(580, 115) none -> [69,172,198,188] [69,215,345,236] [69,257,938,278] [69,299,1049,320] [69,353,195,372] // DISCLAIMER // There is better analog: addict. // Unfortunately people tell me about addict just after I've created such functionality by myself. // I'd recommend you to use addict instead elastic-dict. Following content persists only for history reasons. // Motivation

##########

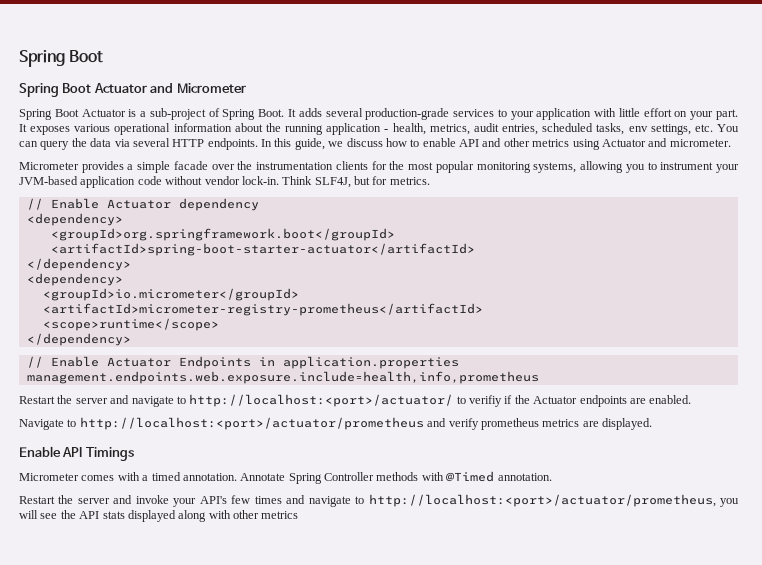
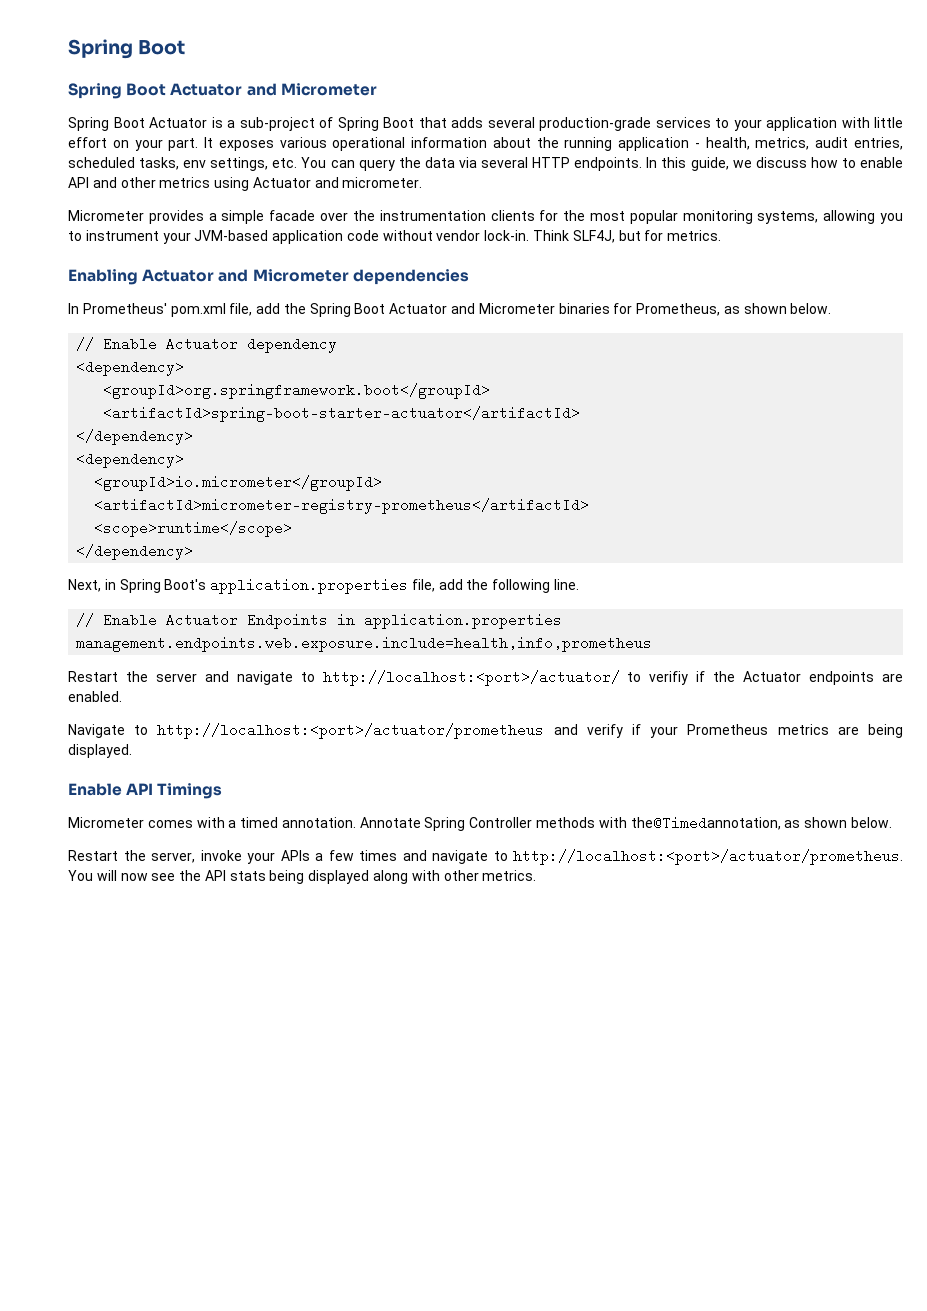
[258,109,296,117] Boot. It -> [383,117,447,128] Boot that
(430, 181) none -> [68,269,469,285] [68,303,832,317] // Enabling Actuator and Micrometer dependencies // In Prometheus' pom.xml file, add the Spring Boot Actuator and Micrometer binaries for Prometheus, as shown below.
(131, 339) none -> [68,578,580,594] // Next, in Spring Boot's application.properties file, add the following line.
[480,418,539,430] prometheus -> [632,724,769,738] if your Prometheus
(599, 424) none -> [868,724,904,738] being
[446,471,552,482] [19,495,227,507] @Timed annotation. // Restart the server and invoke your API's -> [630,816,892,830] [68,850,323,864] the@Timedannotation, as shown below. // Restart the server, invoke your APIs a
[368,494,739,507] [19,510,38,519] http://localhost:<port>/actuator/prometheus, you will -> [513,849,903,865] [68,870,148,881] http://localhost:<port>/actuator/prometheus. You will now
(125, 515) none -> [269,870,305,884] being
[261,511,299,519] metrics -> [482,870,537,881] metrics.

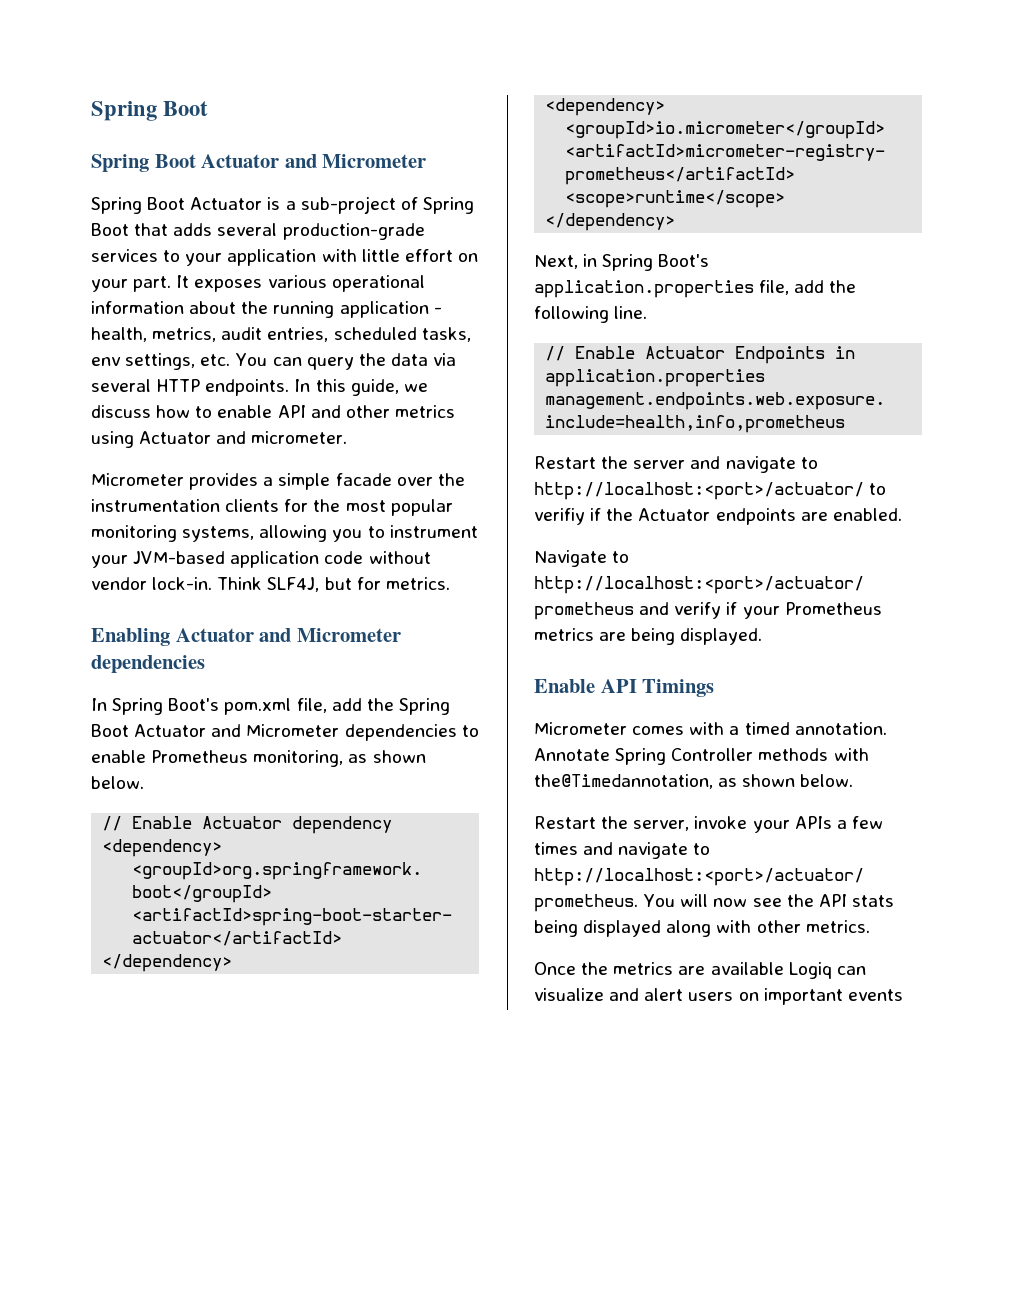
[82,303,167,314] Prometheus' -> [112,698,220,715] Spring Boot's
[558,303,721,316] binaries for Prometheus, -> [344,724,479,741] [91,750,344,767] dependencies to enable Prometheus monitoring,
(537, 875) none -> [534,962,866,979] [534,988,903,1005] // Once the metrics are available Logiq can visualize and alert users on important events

##########

**AIM OF THE EXERCISE:**
Show every line in the entries where the string "file" occurs.

**PROBLEM SOLUTION:**
(430, 181) none -> [68,269,469,285] [68,303,832,317] // Enabling Actuator and Micrometer dependencies // In Prometheus' pom.xml file, add the Spring Boot Actuator and Micrometer binaries for Prometheus, as shown below.
(131, 339) none -> [68,578,580,594] // Next, in Spring Boot's application.properties file, add the following line.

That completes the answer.